ABOUT THIS EXERCISE
Every line of the listing that contains the word "Full" is to be copied out.

SOURCE INFORMATION
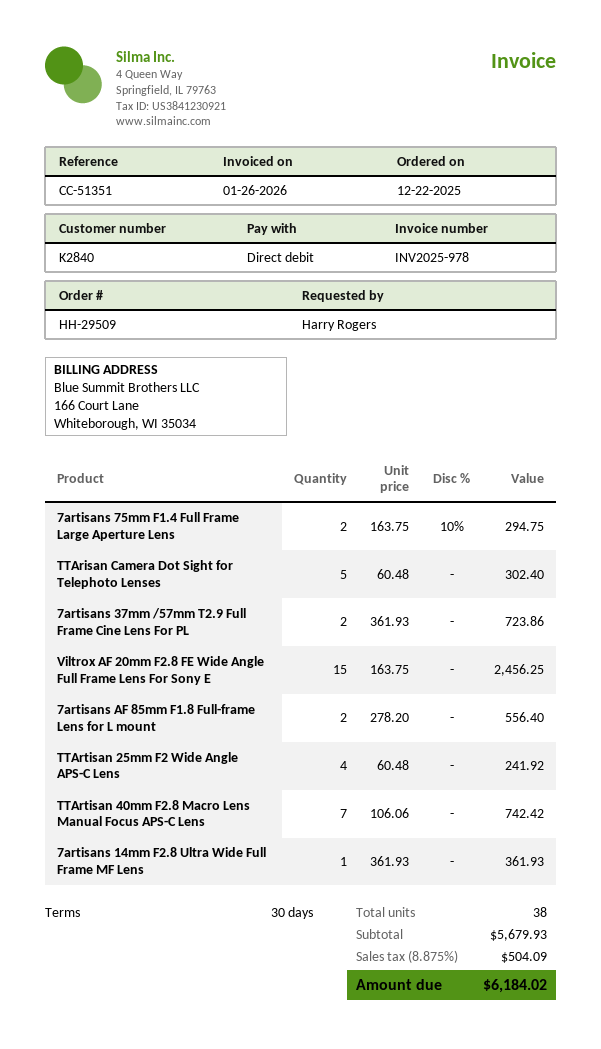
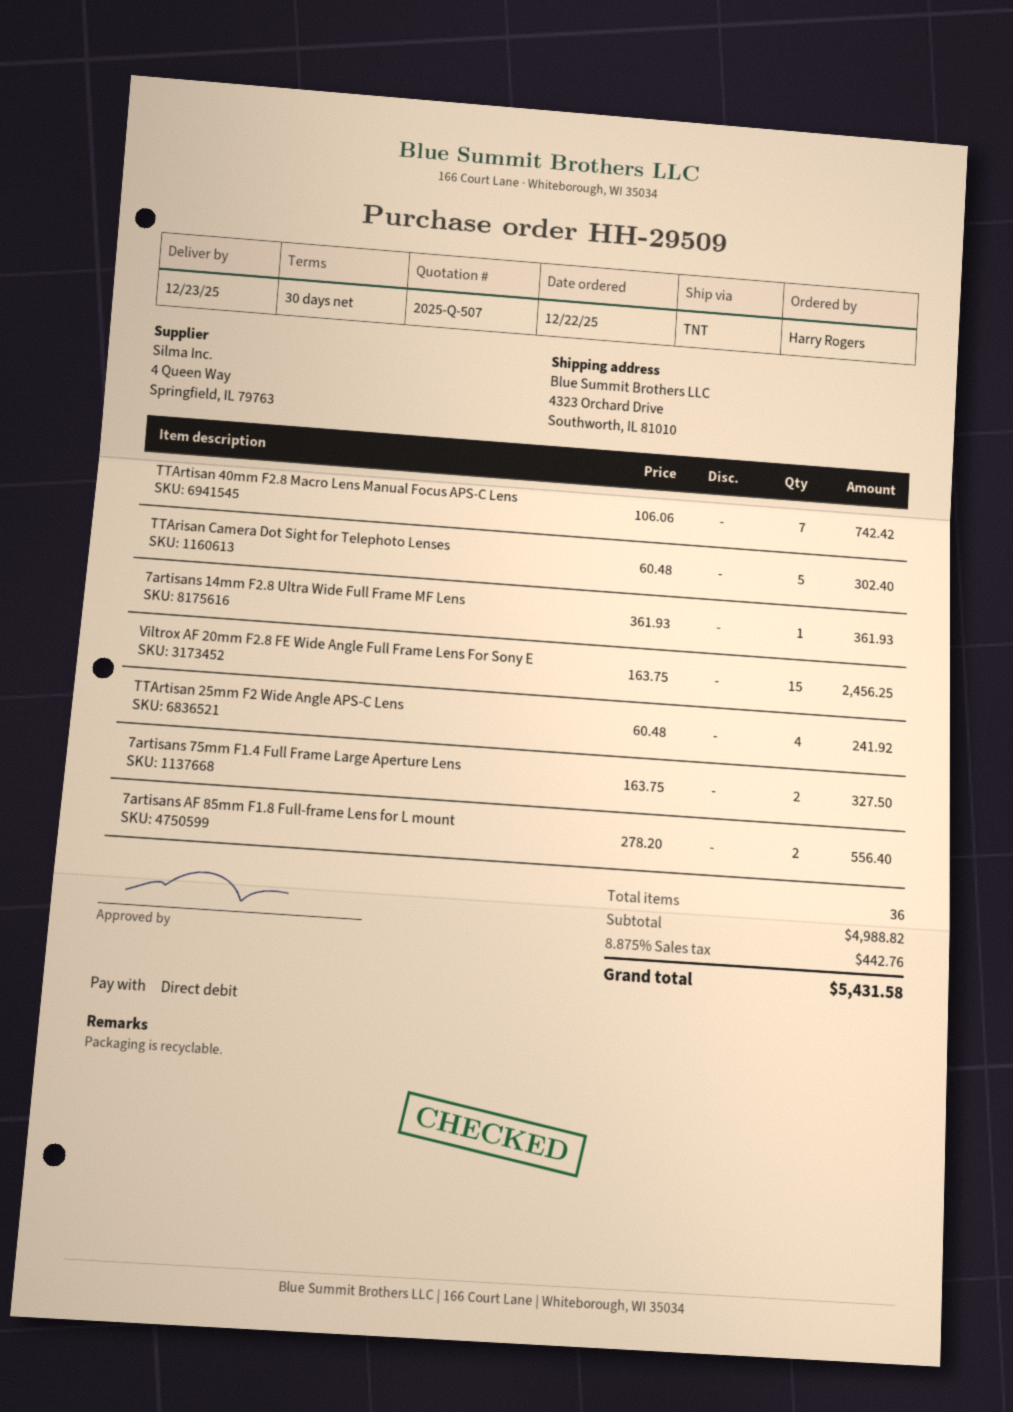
7artisans 75mm F1.4 Full Frame Large Aperture Lens: 2 x 163.75 - 10% = 294.75 -> 2 x 163.75 = 327.50
7artisans 37mm /57mm T2.9 Full Frame Cine Lens For PL: 2 x 361.93 = 723.86 -> none
total quantity: 38 -> 36
subtotal: 5679.93 -> 4988.82
tax: 8.875% = 504.09 -> 8.875% = 442.76
total: 6184.02 -> 5431.58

PROBLEM SOLUTION
7artisans 75mm F1.4 Full Frame Large Aperture Lens: 2 x 163.75 - 10% = 294.75 -> 2 x 163.75 = 327.50
7artisans 37mm /57mm T2.9 Full Frame Cine Lens For PL: 2 x 361.93 = 723.86 -> none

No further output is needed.